Напомнил на всякий случай:
— Там того… Громы… Молнии… Шайтан‑сосуд рвануть может.
— Иди‑иди, Василий‑Вацлав, — донеслось из непроглядных недр тайника. — Помогай своим людям мясо в повозку грузить. Я скоро.
Помощь каида‑воеводы, однако, не потребовалась. Без него управились. Разделанные туши уже лежали в телеге. Вытряхнутый и выбитый полог — на тушах.
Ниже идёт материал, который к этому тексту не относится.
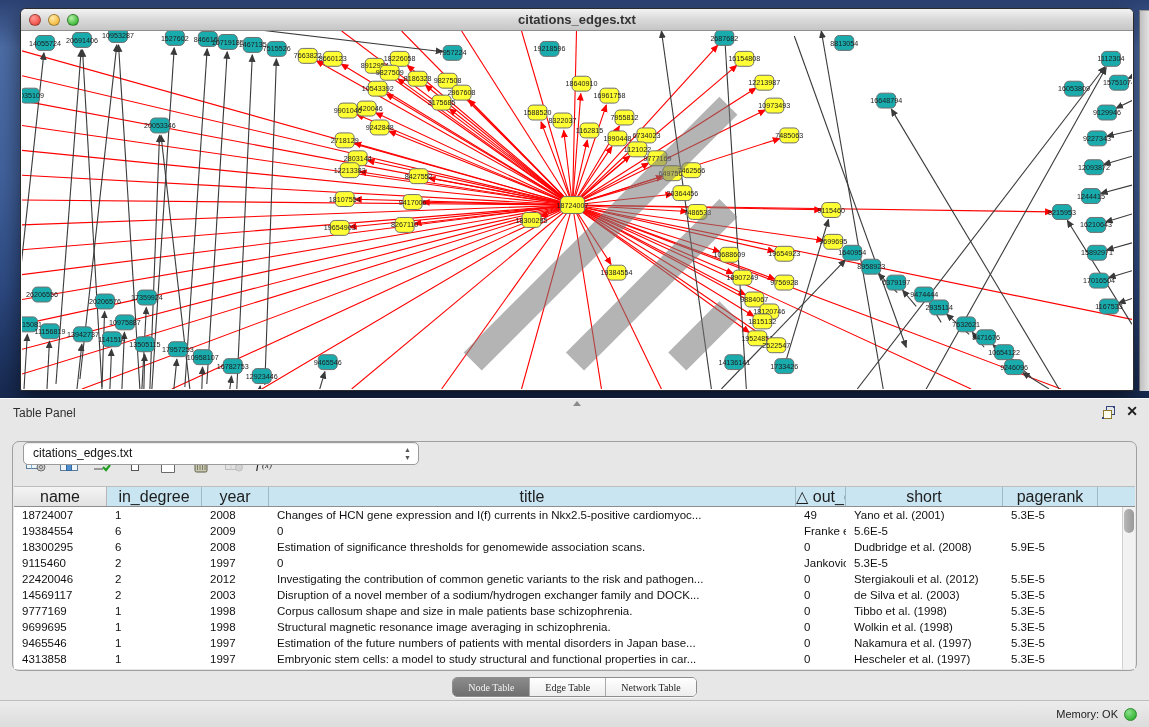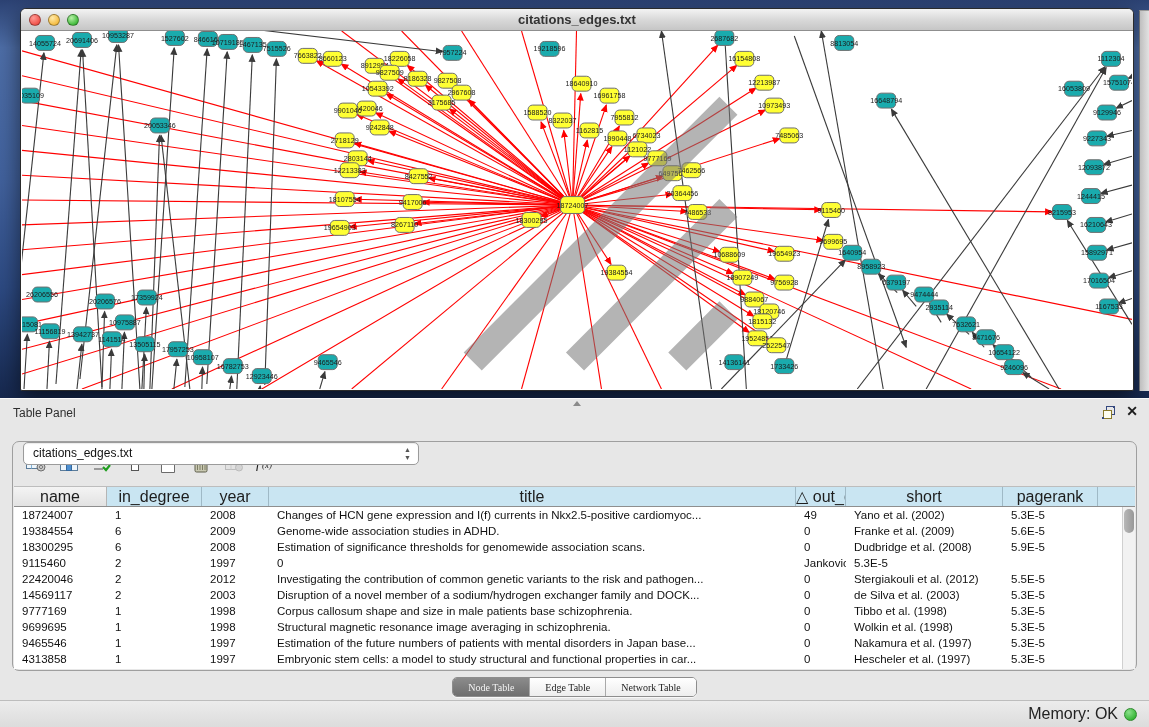--- a/index.html
+++ b/index.html
@@ -68,21 +68,21 @@
   .segmented { display:inline-flex; border:1px solid #8d8d8d; border-radius:5px; overflow:hidden;
     background:#fdfdfd; height:20px; box-shadow:0 1px 0 rgba(255,255,255,.7); }
   .seg { font-size:10px; color:#1c1c1c; padding:0 15px; line-height:19px; cursor:pointer;
     border-right:1px solid #a9a9a9; background:linear-gradient(180deg,#ffffff,#ededed);font-family:Liberation Serif, serif; }
   .seg:last-child { border-right:none; }
   .seg.active { background:linear-gradient(180deg,#8b8b8b,#6f6f6f); color:#f4f4f4; }
 
   .statusbar { position:absolute; left:0; right:0; bottom:0; height:27px;
     border-top:1px solid #bdbdbd; background:linear-gradient(180deg,#ececec,#dcdcdc);
     display:flex; align-items:center; justify-content:flex-end; padding-right:12px; gap:6px; }
-  .mem-label { font-size:16px; color:#222; }
+  .mem-label { font-size:11px; color:#222; }
   .mem-dot { width:13px; height:13px; border-radius:50%; border:1px solid #2e8a2e;
     background:radial-gradient(circle at 35% 30%, #8ae08a, #35b535 75%); cursor:pointer; }
 </style>
 </head>
 <body>
 
 <div class="desktop">
   <div class="gwindow">
     <div class="titlebar">
       <div class="lights">
@@ -756,28 +756,27 @@
           <div class="th">pagerank</div>
           <div class="th" style="border-right: none;"></div>
         </div>
       <div id="tbody">
           <div class="tr">
             <div class="td">18724007</div>
             <div class="td">1</div>
             <div class="td">2008</div>
             <div class="td">Changes of HCN gene expression and I(f) currents in Nkx2.5-positive cardiomyoc...</div>
             <div class="td">49</div>
-            <div class="td">Yano et al. (2002)</div>
+            <div class="td">Yano et al. (2001)</div>
             <div class="td">5.3E-5</div>
           </div>
           <div class="tr">
             <div class="td">19384554</div>
             <div class="td">6</div>
             <div class="td">2009</div>
-            <div class="td">Genome-wide association studies in ADHD.</div>
             <div class="td">0</div>
             <div class="td">Franke et al. (2009)</div>
             <div class="td">5.6E-5</div>
           </div>
           <div class="tr">
             <div class="td">18300295</div>
             <div class="td">6</div>
             <div class="td">2008</div>
             <div class="td">Estimation of significance thresholds for genomewide association scans.</div>
             <div class="td">0</div>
Все нормально, в общем.
Только вот мусульманская стража у ворот занервничала.
К Бурцеву подбежал Хабибулла. Сказал одно только слово:
— Немцы!
Немцы направлялись к лавке Мункыза.
Глава 40
Алхимик выбрался из подвала не с пустыми руками. Осторожно, будто величайшее сокровище мира, Мункыз вынес небольшой горшочек. Округлый такой, с узким горлышком — плотно закупоренным, замазанным, запечатанным воском и смолой.
Потом старик удивил: размахнулся, швырнул глиняную посудину вниз. Сильно, резко — словно гранату бросил. И тут же, как‑то уж слишком поспешно, захлопнул крышку подвальчика, присыпал землей и соломой потайной люк. Утоптал, утрамбовал.
— С немцами говорить буду я, — безапелляционным тоном заявил хозяин, водружая на место коврик и подушки. — Вы мои постояльцы. Ясно?
В запертые ворота постучали. Барабанили громко, настойчиво.
Натянув дежурную улыбку, Мункыз поспешил открывать. Этот сарацинский мудрец, оказывается, умел одинаково радушно улыбаться и друзьям, и врагам. Что ж, полезное умение.
Скрипнули ворота. Послышалась немецкая речь. Во двор вошли четверо. Плотный, почти толстый эсэсовец со «шмайсером» на боку и овчаркой на поводке, тощий тевтонский рыцарь с боевым ведром на голове и обнаженным мечом в руке да двое средней упитанности угрюмых кнехтов с заряженными арбалетами. Гитлеровец — простой солдафон, даже без нашивок сержанта‑шарфюрера — явно был главным в этом квартете.